How can a man do three decades for stealing a television? The white woman's family has long claimed that Allen beat her. But he was only charged with burglary, and Richard Rosen, the University of North Carolina law professor who took on the case, told AlterNet that court records and transcripts are clear.

"There is no question that that allegation has become somewhat of a myth in the family now," he said. There is absolutely nothing in the record that supports it. We're talking rural North Carolina in 1970," Rosen continued. "There is no way a large African American man roughs up an 87-year-old white woman and doesn't get charged with it.

The parole board maintains that it was Allen's behavior in prison that kept him locked up. He was far from a model prisoner. Over the course of his 35 years in prison, he racked up some 60 infractions ranging from gambling to the use of foul language to a weapons possession charge. Allen says the infractions were fabricated. What's more, he watched violent inmates with the same kinds of citations come and go. Rosen said all but eight of the charges were minor, like having unauthorized money, the kinds of things it's impossible to live without in prison, Rosen said. He never attacked a guard or another inmate.

While race played a role in Allen's sentence and continued time in prison, it wasn't the only factor. African Americans serve on North Carolina's parole commission, and the director of the board is black.

"I think in the end it was a case of embarrassment for the state of North Carolina when this finally got publicized," said Rosen. "Allen just fell through the cracks. He just got lost and nobody paid attention. When Allen's case started to get media attention, the people involved began covering their tracks. The state realized that for 25 to 30 years they were paying between $25,000 and $30,000 a year to keep a 65-year-old man in prison for stealing a TV."

Neither North Carolina's parole board nor the office of Democratic Governor Michael F. Easley responded to interview requests.

"When I speak or write about this case, people cant believe it," said Reverend Bernice Powell Jackson, executive director of the United Church of Christ's Justice and Witness Ministries. "People assume it was a case of three strikes, that it was some kind of automatic punishment. It wasn't.
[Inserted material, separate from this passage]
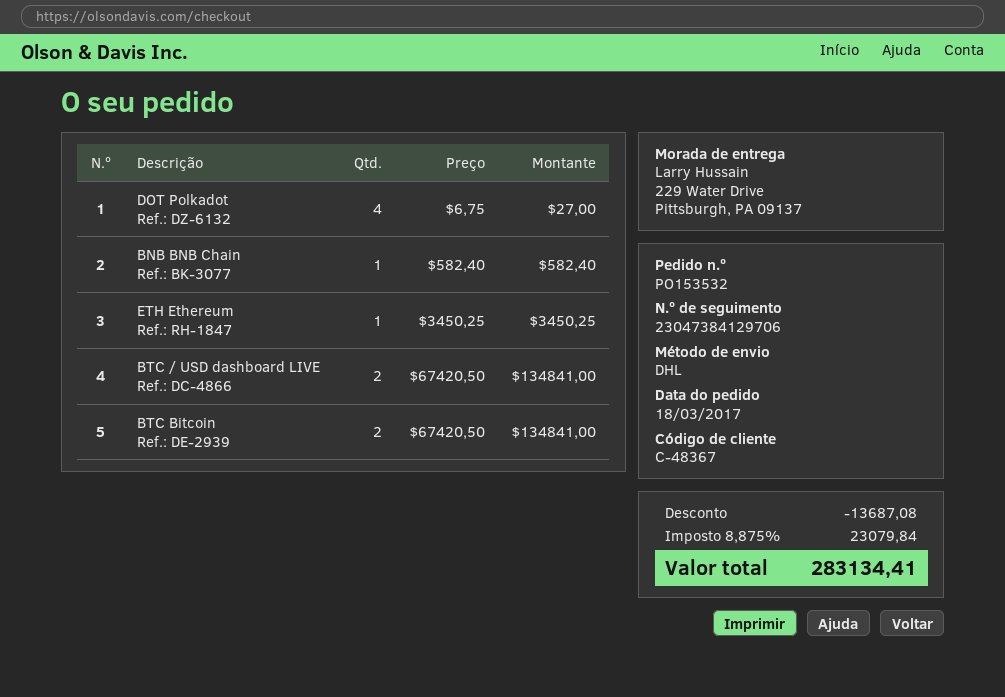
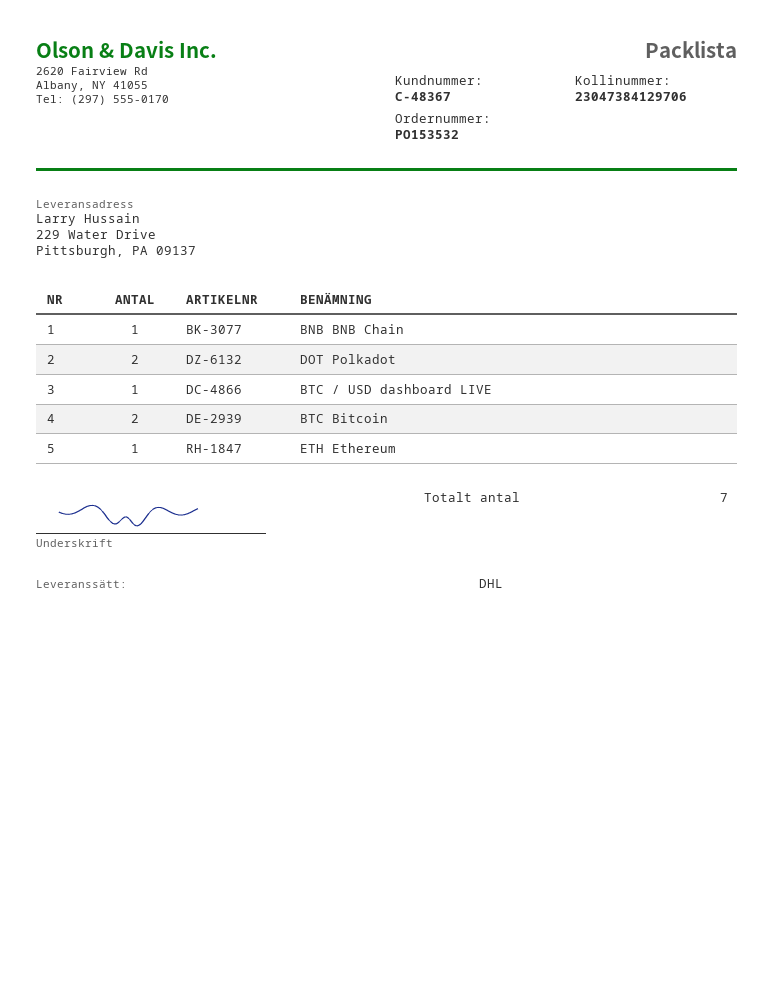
DOT Polkadot: 4 -> 2
BTC / USD dashboard LIVE: 2 -> 1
It's really hard for people to believe that the criminal justice system could go this much awry."

Because Allen's sentence was legal in North Carolina at the time, he has no legal recourse. Instead, just five months free, Allen is slowly trying to get his life back. Jobs are scare and even looking for work means getting a photo I.D., which means getting a birth certificate, which meant spending a month shuttling between Georgia and Alabama, where he was born. Nowadays, he spends his time looking and hoping for work, watching television, doing grocery shopping and running errands. He wants to start fishing. He's not interested in talking to reporters. As for work, he's hoping to use the forklift-driving skills he acquired in prison.